(Input data)

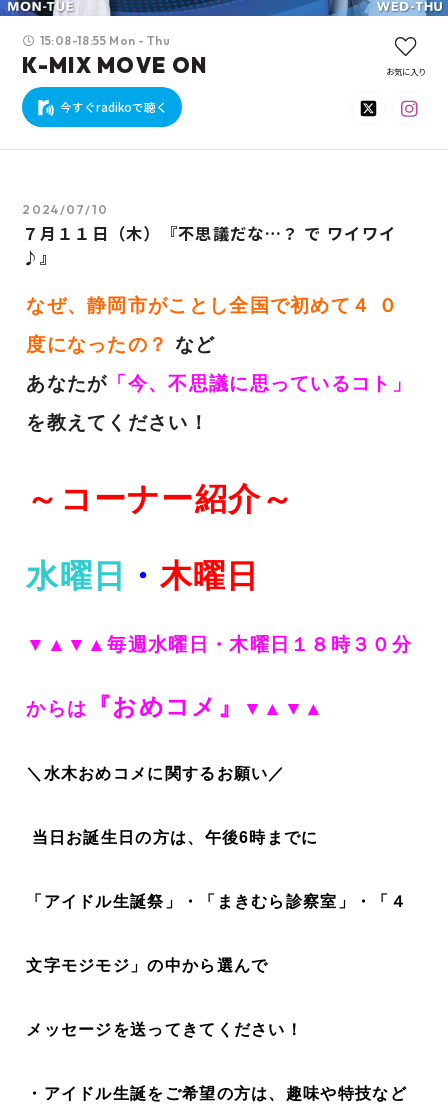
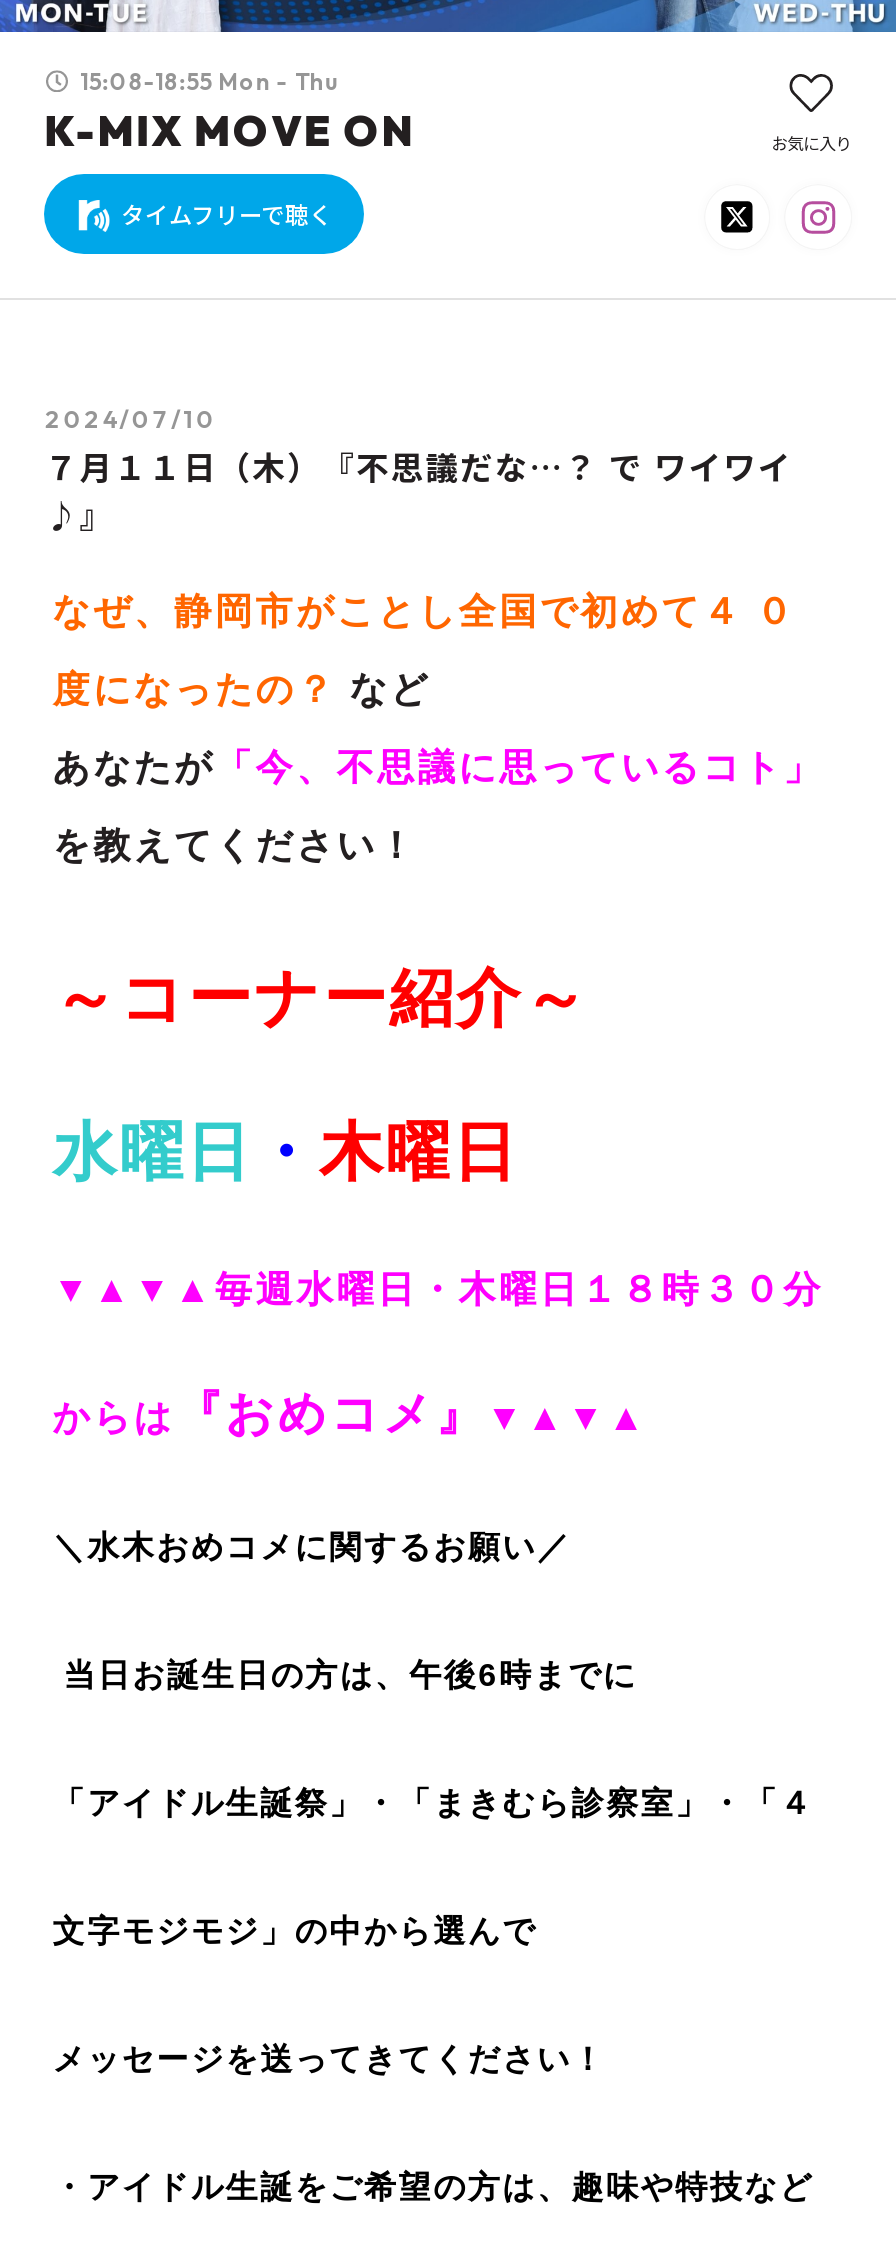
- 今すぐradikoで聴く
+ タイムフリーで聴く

(End Input data)
(Input data)

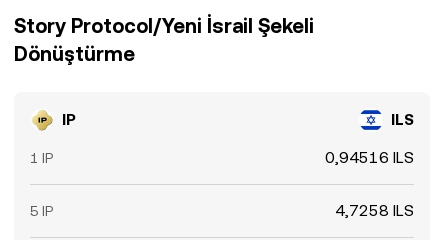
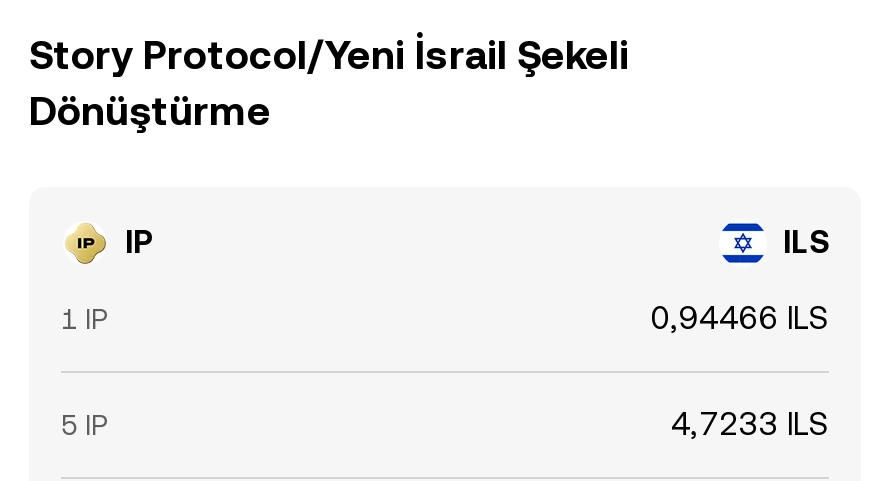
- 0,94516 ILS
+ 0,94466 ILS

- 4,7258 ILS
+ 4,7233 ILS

(End Input data)
(Input data)

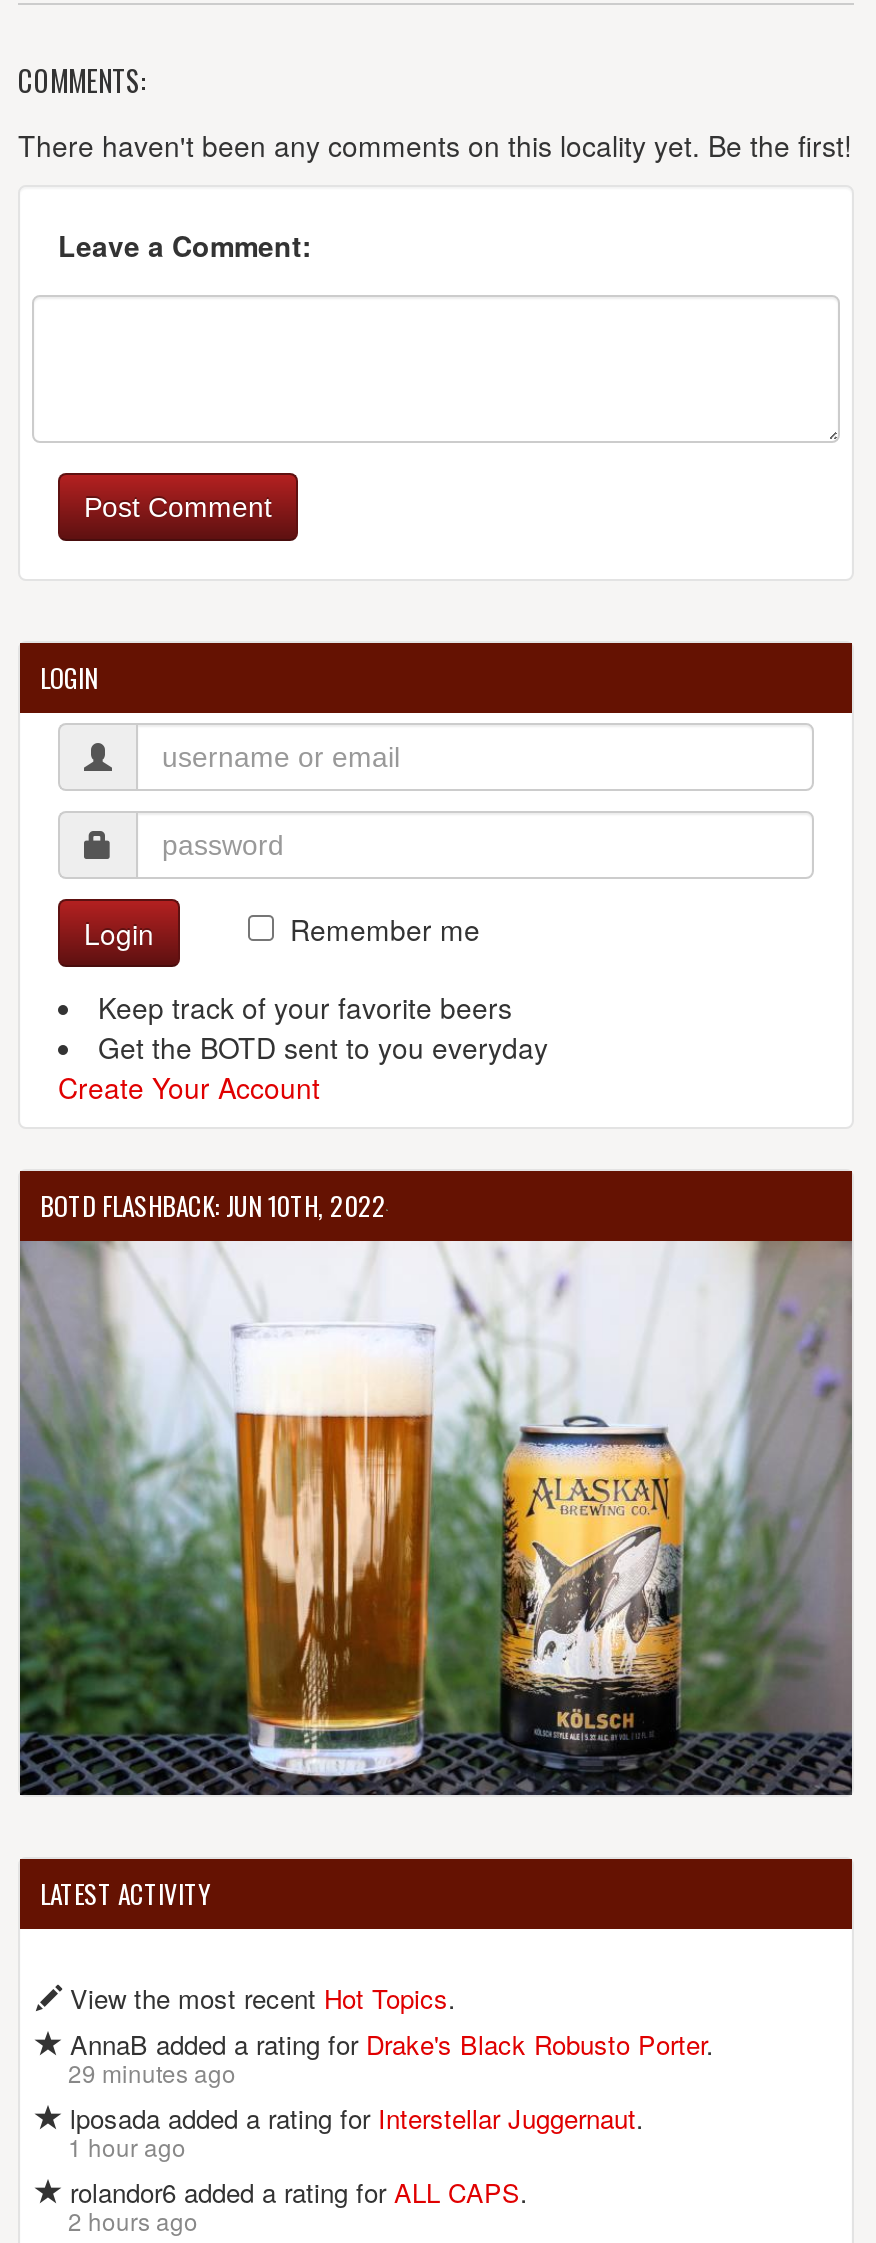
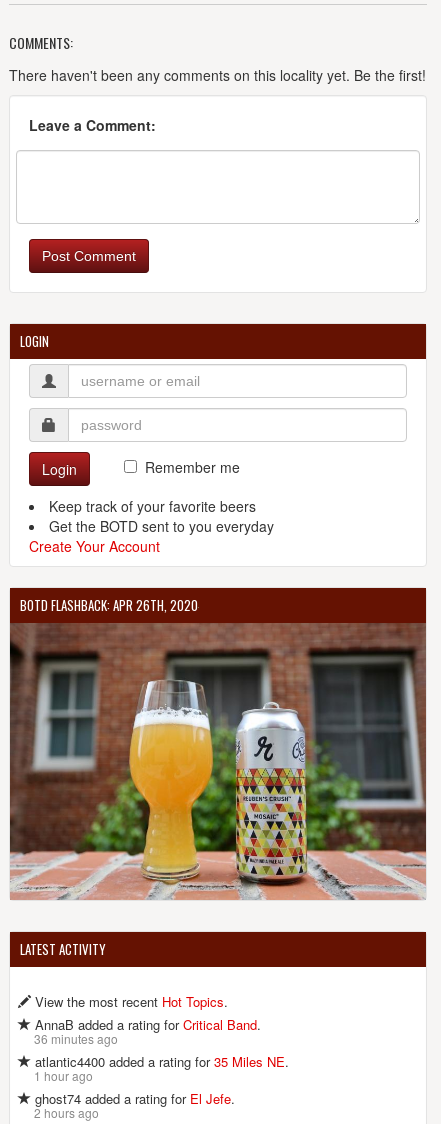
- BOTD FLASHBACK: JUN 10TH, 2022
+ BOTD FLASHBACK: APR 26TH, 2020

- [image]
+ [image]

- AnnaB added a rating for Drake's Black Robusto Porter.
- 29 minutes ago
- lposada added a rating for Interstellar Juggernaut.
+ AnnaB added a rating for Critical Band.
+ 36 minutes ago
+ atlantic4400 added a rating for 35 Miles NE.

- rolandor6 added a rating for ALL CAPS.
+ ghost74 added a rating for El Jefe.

(End Input data)

▶ _Work to be completed_: Could you write out, exactly as they stand, only the lines above that begin at the line with "- 29 minutes ago" and stop after the line with "for El Jefe."?

▶ _Response_:
- 29 minutes ago
- lposada added a rating for Interstellar Juggernaut.
+ AnnaB added a rating for Critical Band.
+ 36 minutes ago
+ atlantic4400 added a rating for 35 Miles NE.

- rolandor6 added a rating for ALL CAPS.
+ ghost74 added a rating for El Jefe.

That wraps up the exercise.